MATERIAL SUPPLIED: Begin
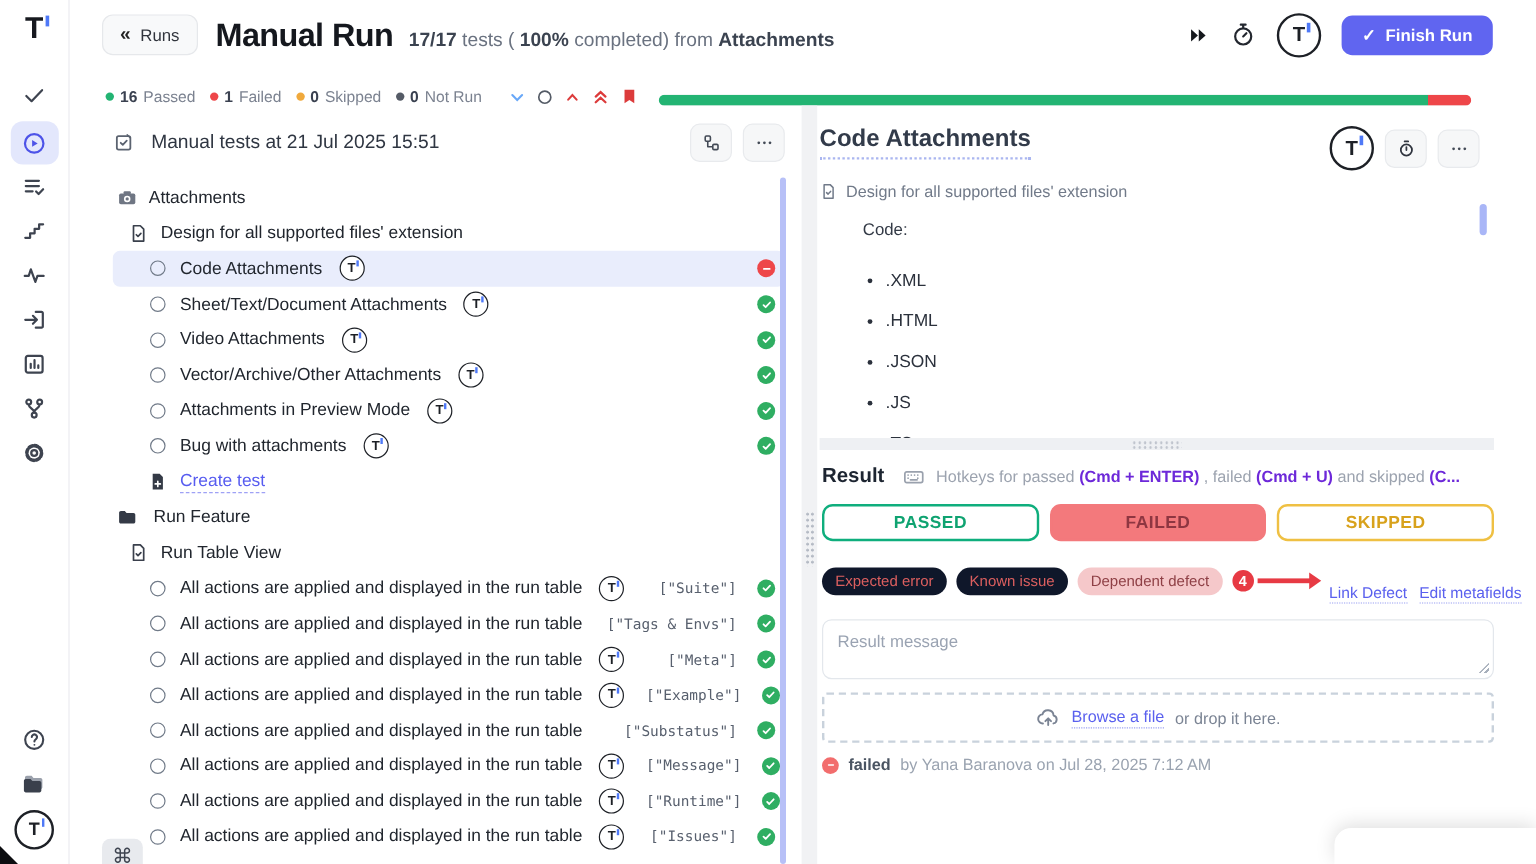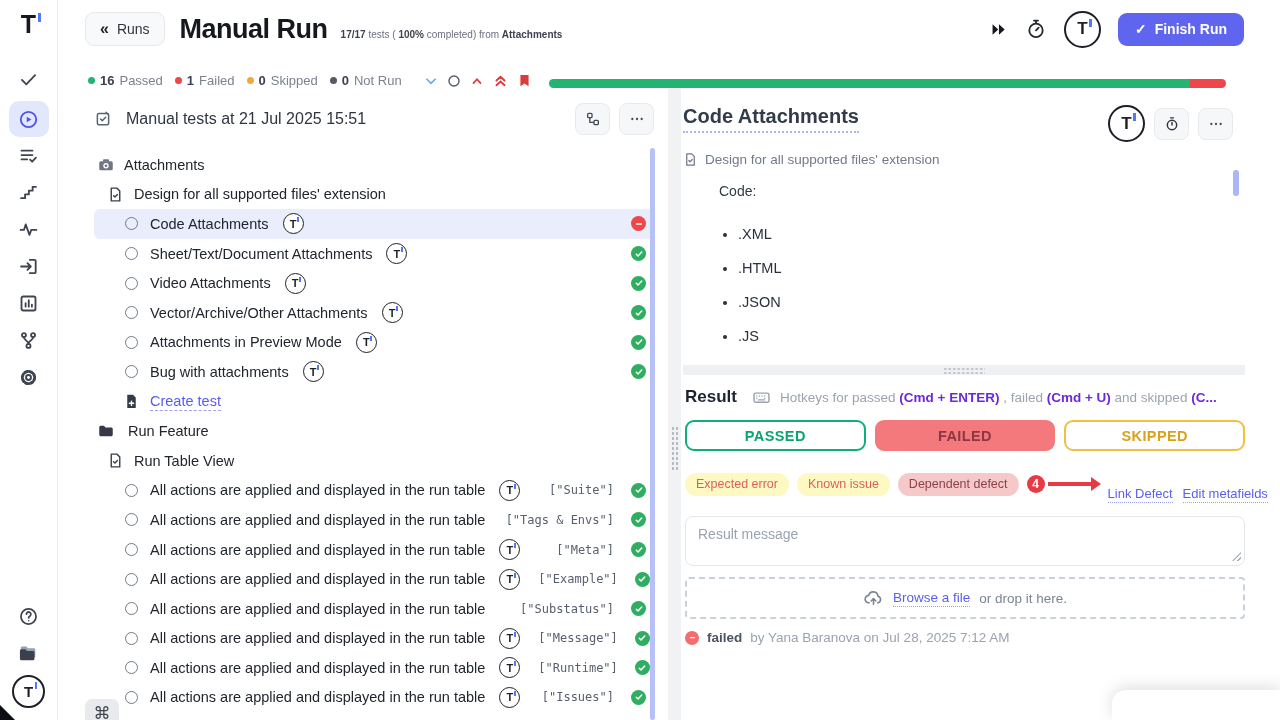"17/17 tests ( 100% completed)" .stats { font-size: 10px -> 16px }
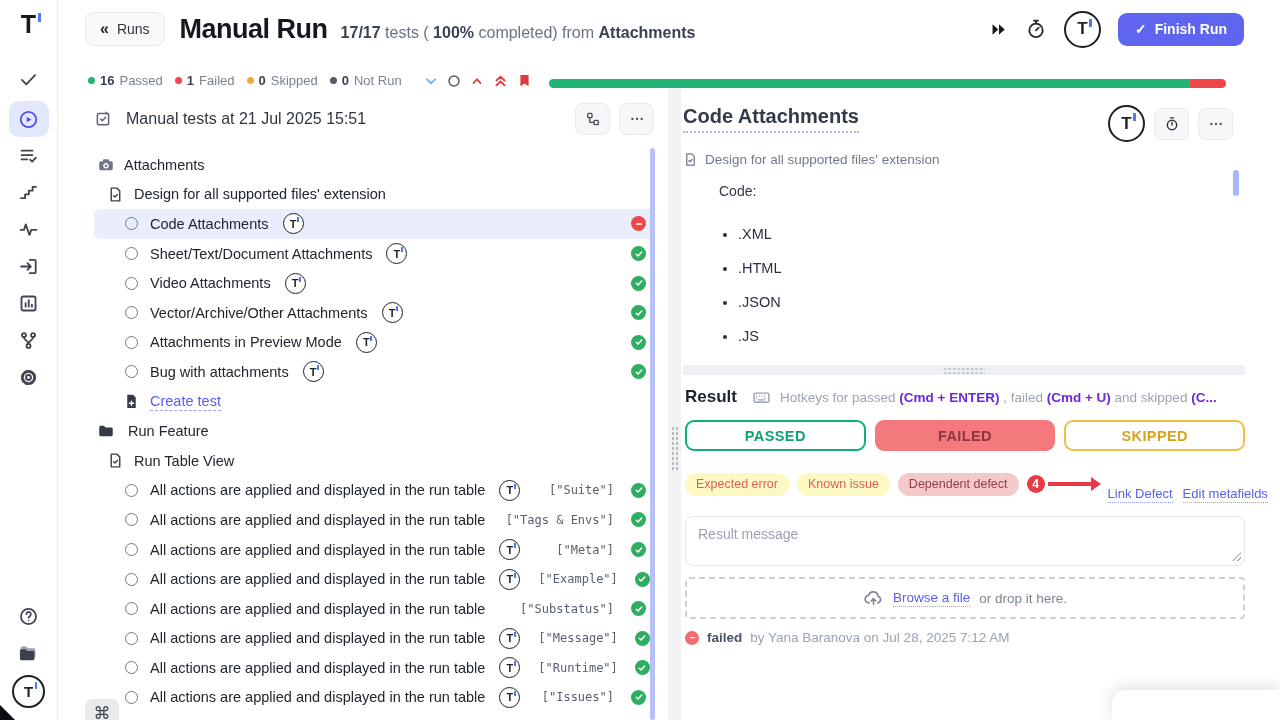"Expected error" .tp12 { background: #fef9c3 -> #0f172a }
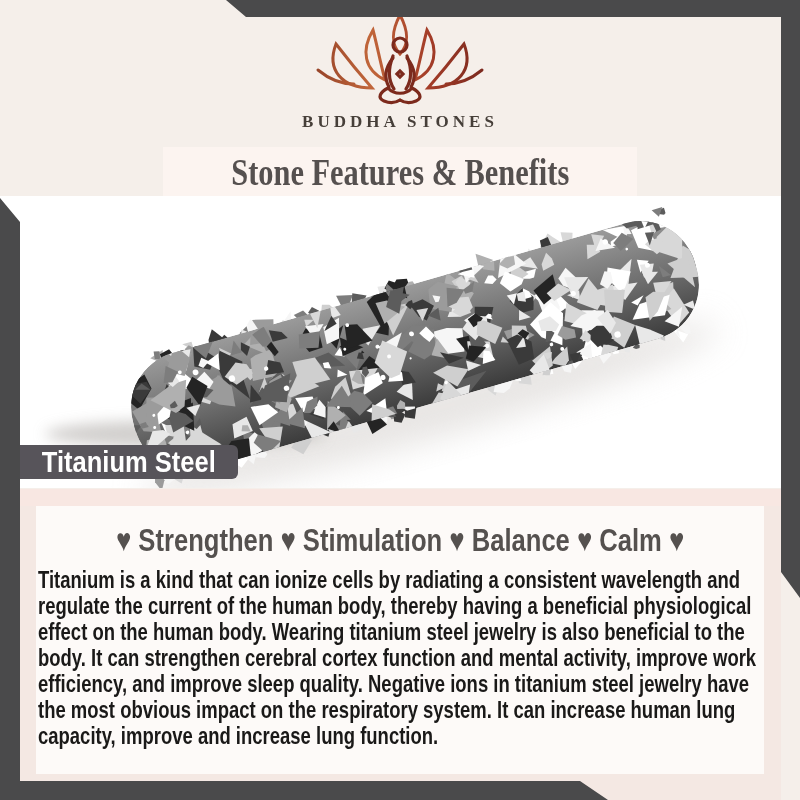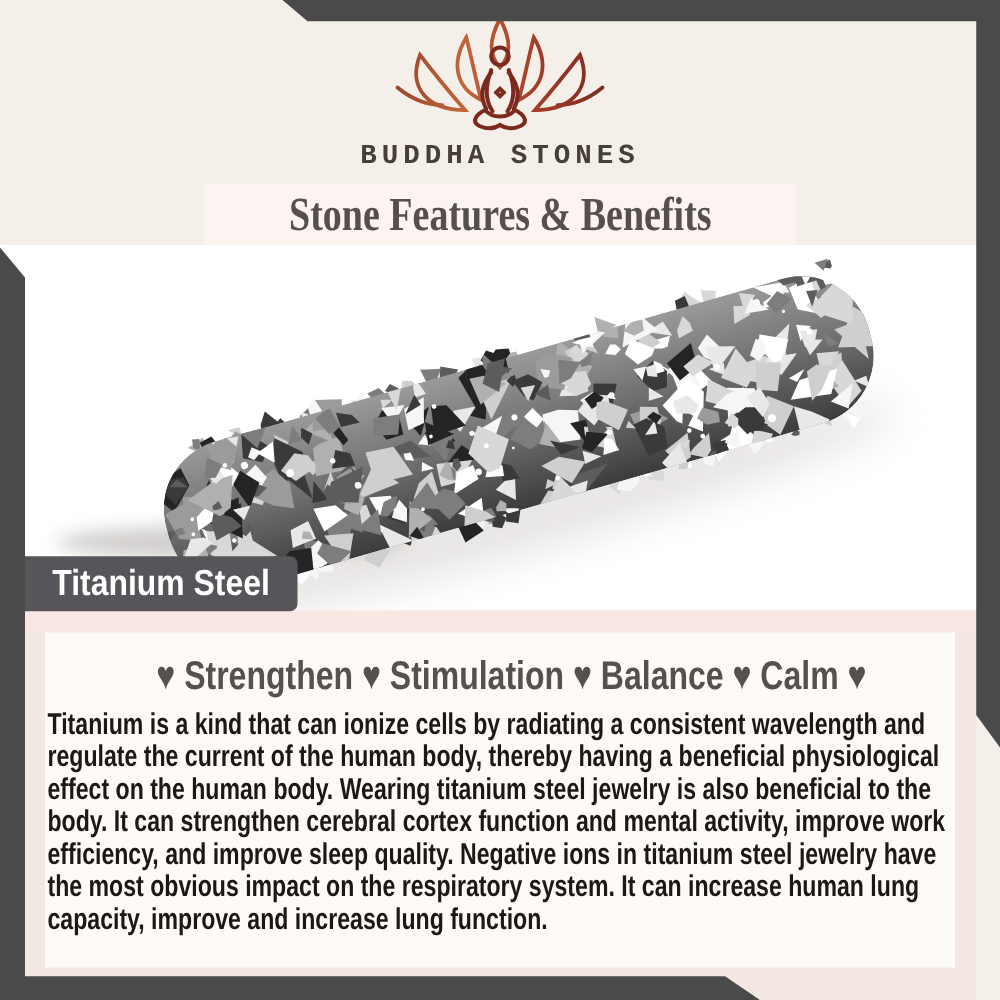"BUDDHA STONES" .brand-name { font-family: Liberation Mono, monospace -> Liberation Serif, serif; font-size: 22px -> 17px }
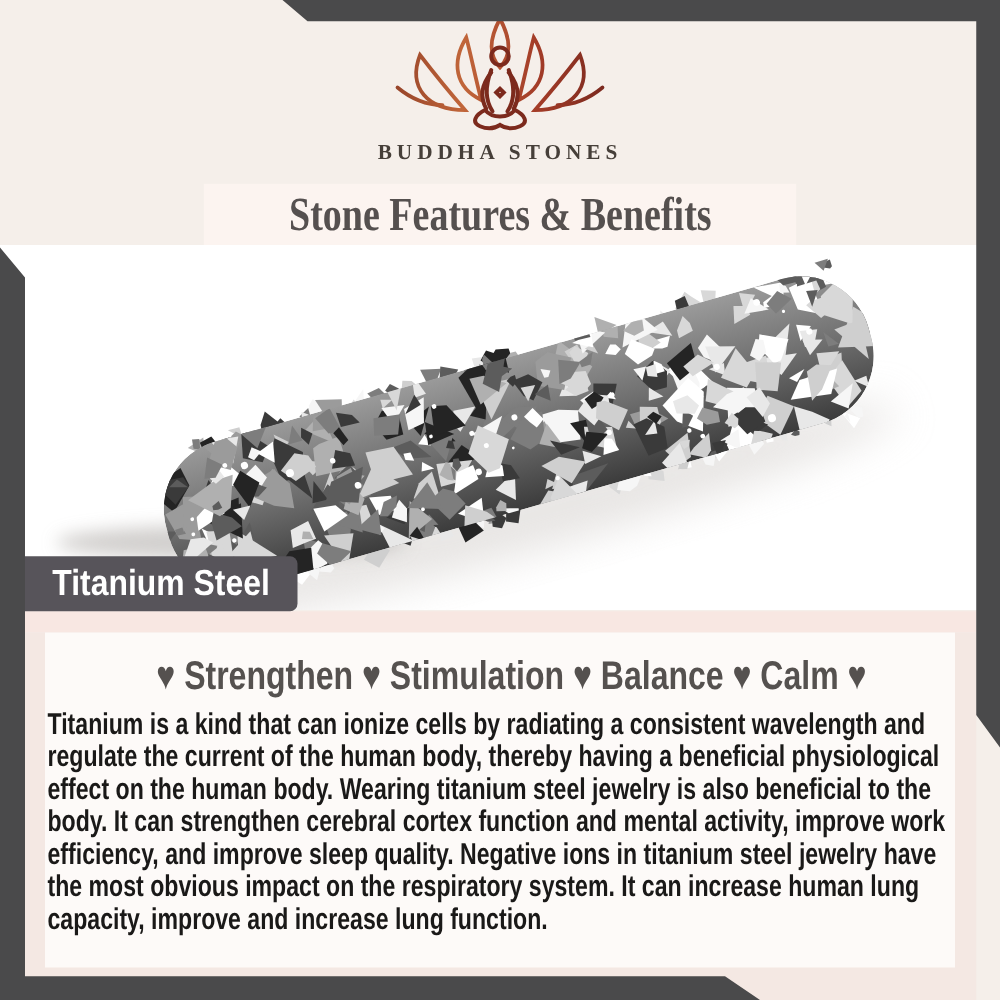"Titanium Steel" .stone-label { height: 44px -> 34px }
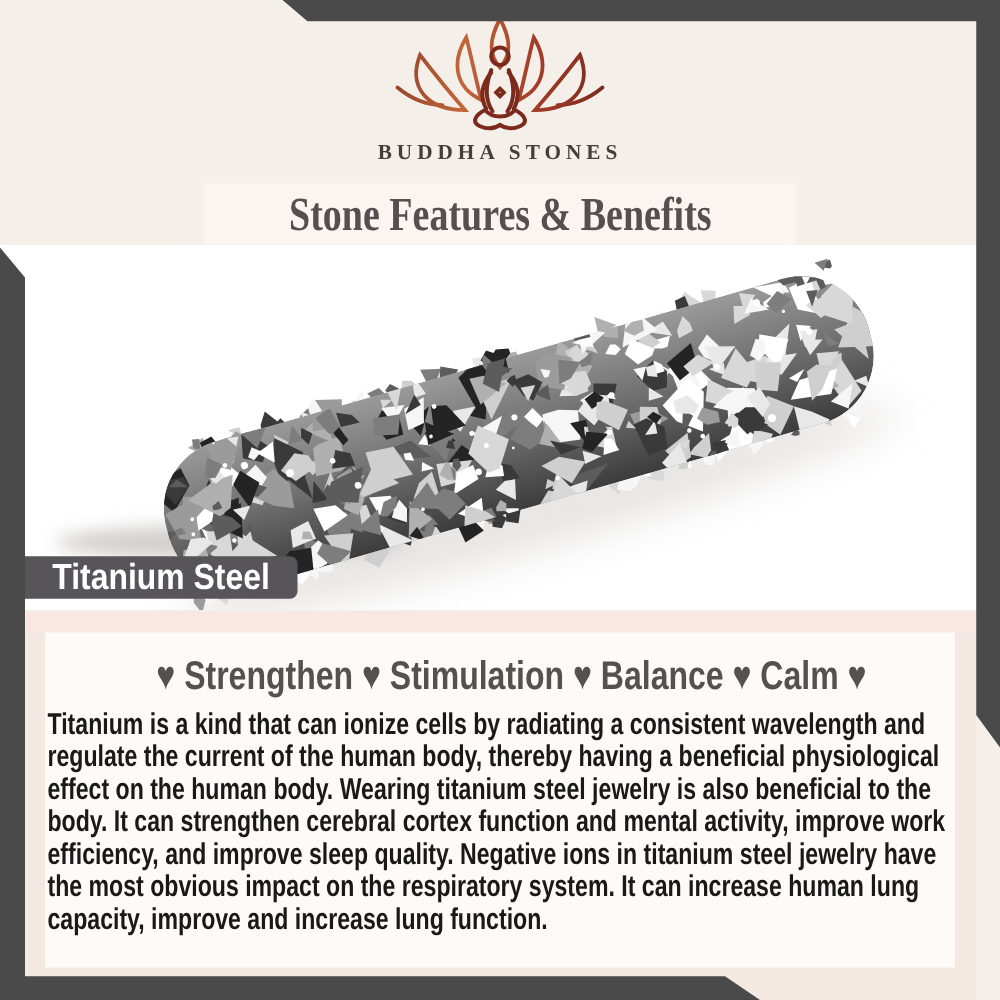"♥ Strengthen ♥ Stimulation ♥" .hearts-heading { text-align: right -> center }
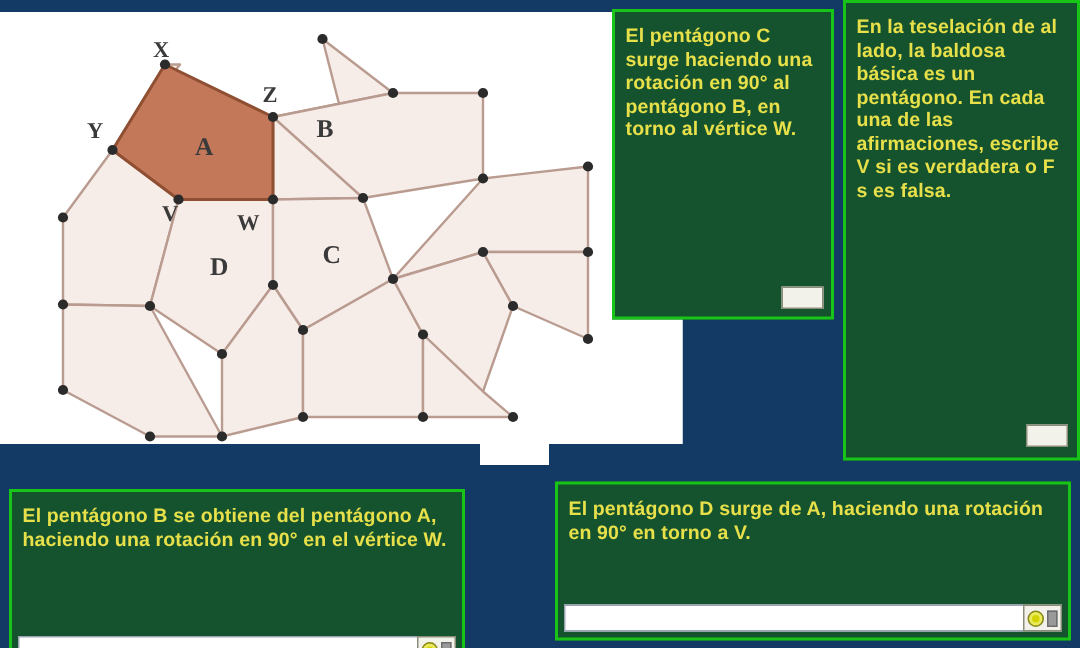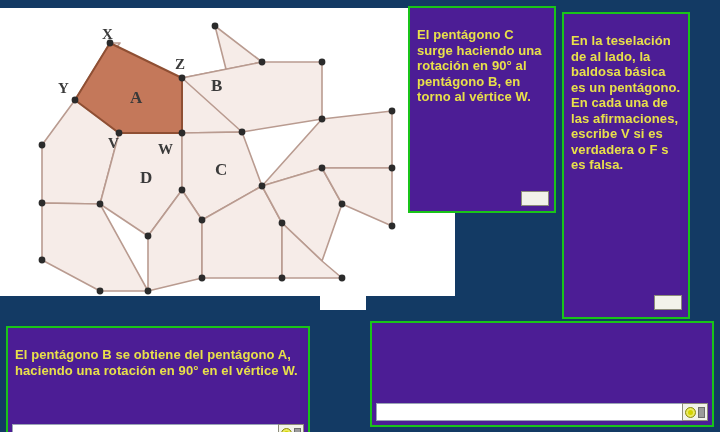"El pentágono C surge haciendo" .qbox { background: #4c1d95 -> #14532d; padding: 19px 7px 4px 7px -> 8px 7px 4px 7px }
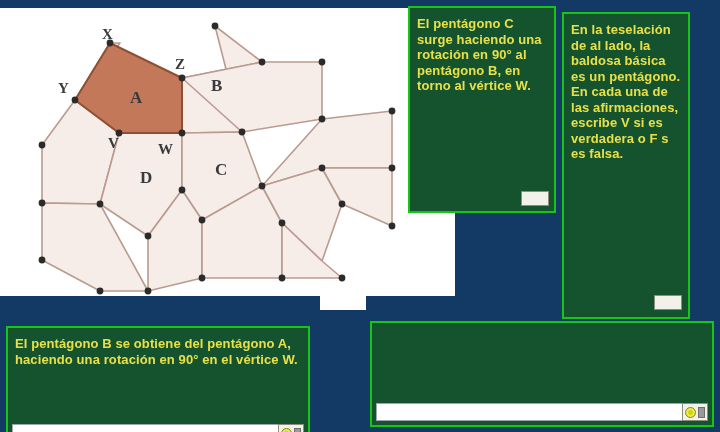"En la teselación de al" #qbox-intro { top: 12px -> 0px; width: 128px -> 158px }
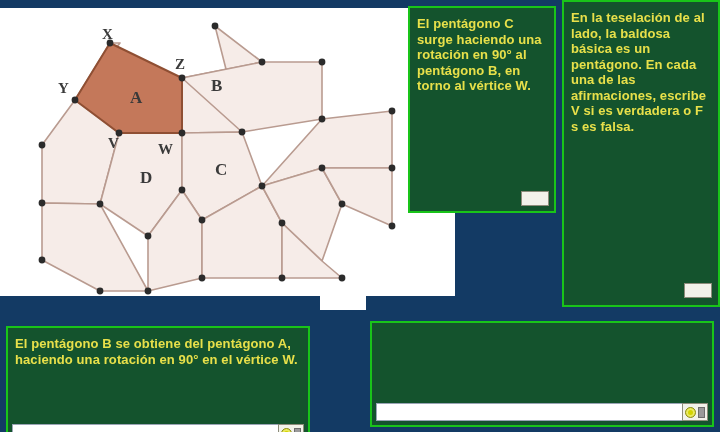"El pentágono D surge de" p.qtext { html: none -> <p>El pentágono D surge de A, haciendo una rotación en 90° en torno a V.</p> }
MATERIAL SUPPLIED: End
Return exactly the lines that begin with the one containing "Strengthen ♥ Stimulation" and end with the final line of the data above; include no pictures.

"♥ Strengthen ♥ Stimulation ♥" .hearts-heading { text-align: right -> center }
"El pentágono C surge haciendo" .qbox { background: #4c1d95 -> #14532d; padding: 19px 7px 4px 7px -> 8px 7px 4px 7px }
"En la teselación de al" #qbox-intro { top: 12px -> 0px; width: 128px -> 158px }
"El pentágono D surge de" p.qtext { html: none -> <p>El pentágono D surge de A, haciendo una rotación en 90° en torno a V.</p> }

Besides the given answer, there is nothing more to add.